Following the American Civil War Sesquicentennial with day by day writings of the time, currently 1863.

Post image for Trent affair. News still travels slow abroad: “He [Seward] can have a war, if he wants one.”–Adams Family Letters, Charles Francis Adams, U.S. Minister to the U.K., to his son, Charles.

Trent affair. News still travels slow abroad: “He [Seward] can have a war, if he wants one.”–Adams Family Letters, Charles Francis Adams, U.S. Minister to the U.K., to his son, Charles.

December 27, 2011

Adams Family Civil War letters; US Minister to the UK and his sons.,The American Civil War

London, December 27, 1861

We watch the progress of events in America by the lurid glare of the passions that burn on this side of the ocean. The last news we have brings the Europa to Cape Race. The next will probably shew us your countenances on receiving the details. I have been so often deceived in my calculations of late that I do not pretend to foresee what the picture will be. You took the affair of the Nashville so amiably that perhaps you will laugh now. I have never before met with an instance so striking of provoking simplicity in a nation. You do not even resort to the most ordinary habit of judging of others by yourselves. Here is all Europe from end to end arrayed in opinion against you, and not a shade of suspicion that you may not be right yet rests upon your brows. Lord Stowell carries the day as if he were your legitimate ruler by the grace of God. It is unlucky for me that I was bred up in declared hostility to the arbitrary dogmas against neutral rights of that impersonation of Anglican egotism, so that I have never partaken of your security. A day or two will show whether the government will prove true to its ancient well-established principles, or whether under the paltry inducement of personal pique it will strike into a new path that will lead it neither to glory nor success. My own convictions still are that it will determine right. Thus far it has not shown a false color as I feared under the first popular impulse that it might. Yet I confess I dread the effect of the pressure to which it may be subjected. The result will soon be upon us. . . .
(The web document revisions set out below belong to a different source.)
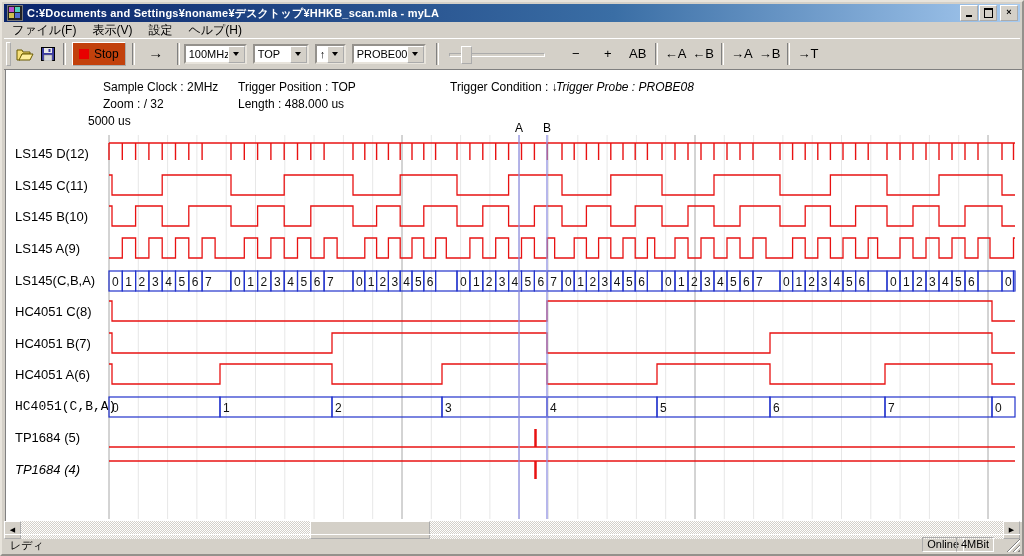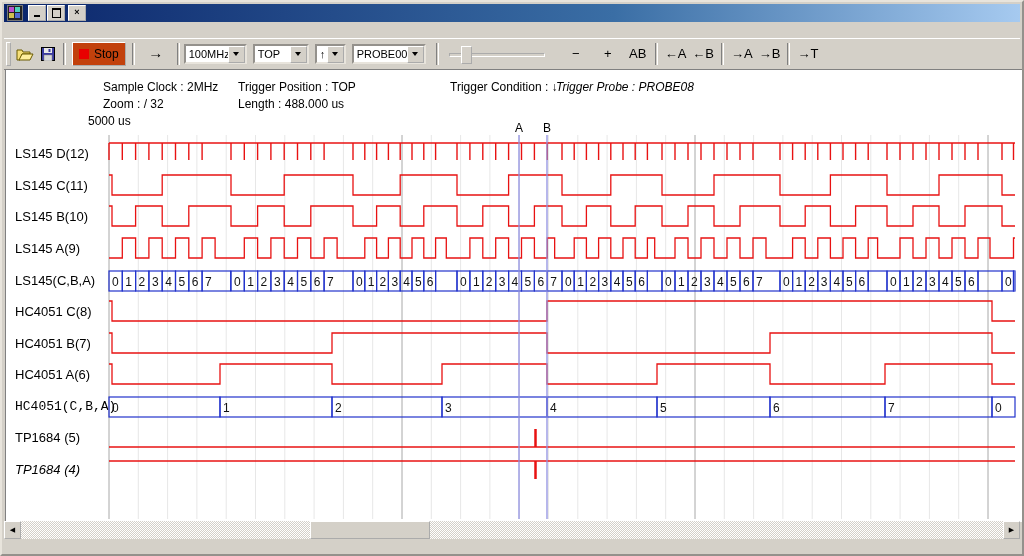"C:¥Documents and" span { html: none -> <span>C:¥Documents and Settings¥noname¥デスクトップ¥HHKB_scan.mla - myLA</span> }
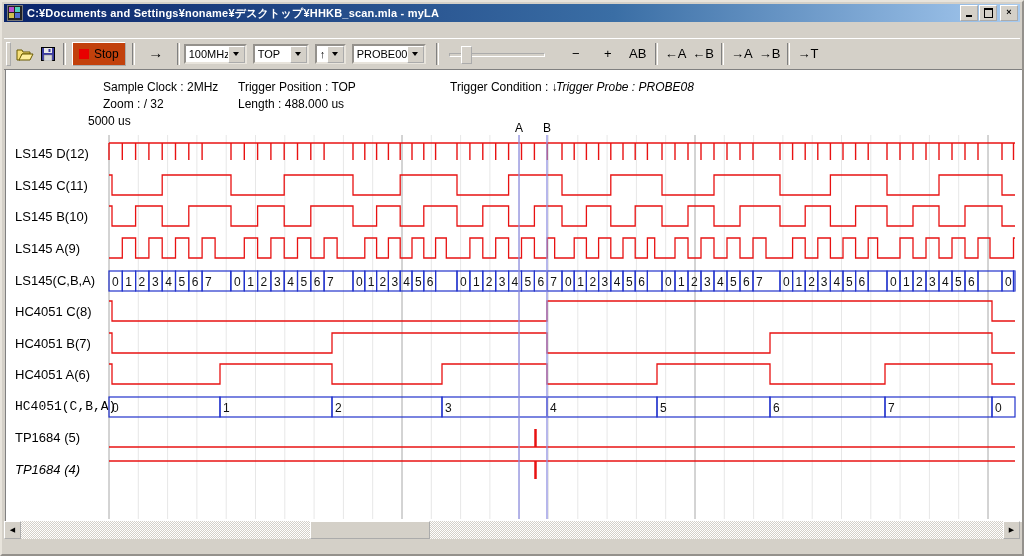"ファイル(F)" div { html: none -> <div> <span>ファイル(F)</span> <span>表示(V)</span> <span>設定</span> <span>ヘルプ(H)</span> </div> }
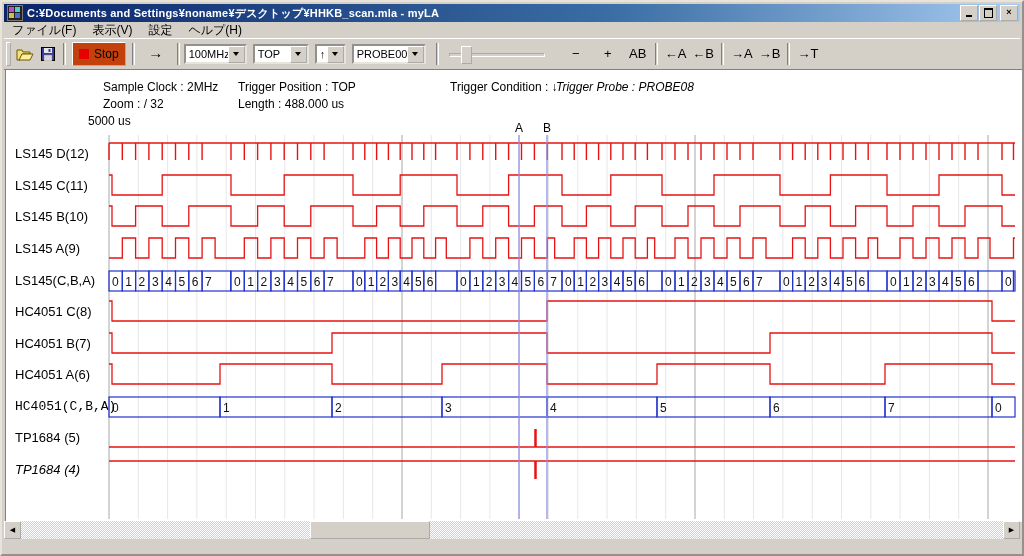"レディ" div { html: none -> <div> <span>レディ</span> <span>Online</span> <span>4MBit</span> <span></span> </div> }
Apropos of this let me say a word about the notion you still seem to entertain that Mr. Seward means to bring on a war. Thus far I have always maintained that this was a mistake founded on a bad joke of his to the Duke of Newcastle at Governor Morgan’s dinner to the Prince of Wales. The Duke has however succeeded in making everybody in authority here believe it. Lord Lyons and Mr. Sumner have helped on the delusion at home. Yet I have no hesitation in my opinion, neither do I find that Mr. Thurlow Weed, with whom I compare notes, entertains any other. Be it as it may, now will be his chance. He can have a war, if he wants one. He has but to do what the Duke says he told him he meant to do, i.e. insult the British government in his answer, and he will have it to his heart’s content. In my opinion he will do no such thing. But if I am right, I trust that from that time no more reliance will be placed upon a poor pleasantry uttered after a hospitable entertainment, to a mischief-making guest. . . .

The people of Great Britain are just beginning to think that the Queen’s husband, though a German, was something of a person, after all. I am inclined to believe that they have not seen a royal personage equal to him since the days of William the Third. Had he lived the country would have felt more and more the influence of his presence. For parties are in process of disintegration, and personal qualities are growing more important. The old Whig dynasty will die out with Lord Palmerston, and the Tories will scarcely outlive Lord Derby. New issues will take the place of the old ones, just as they have done with us, but I hope for their sakes not to be attended with a similar convulsion. Yet just that is the thing they in their inmost hearts dread, and the poor people fancy they are going to avoid it by means of our calamities.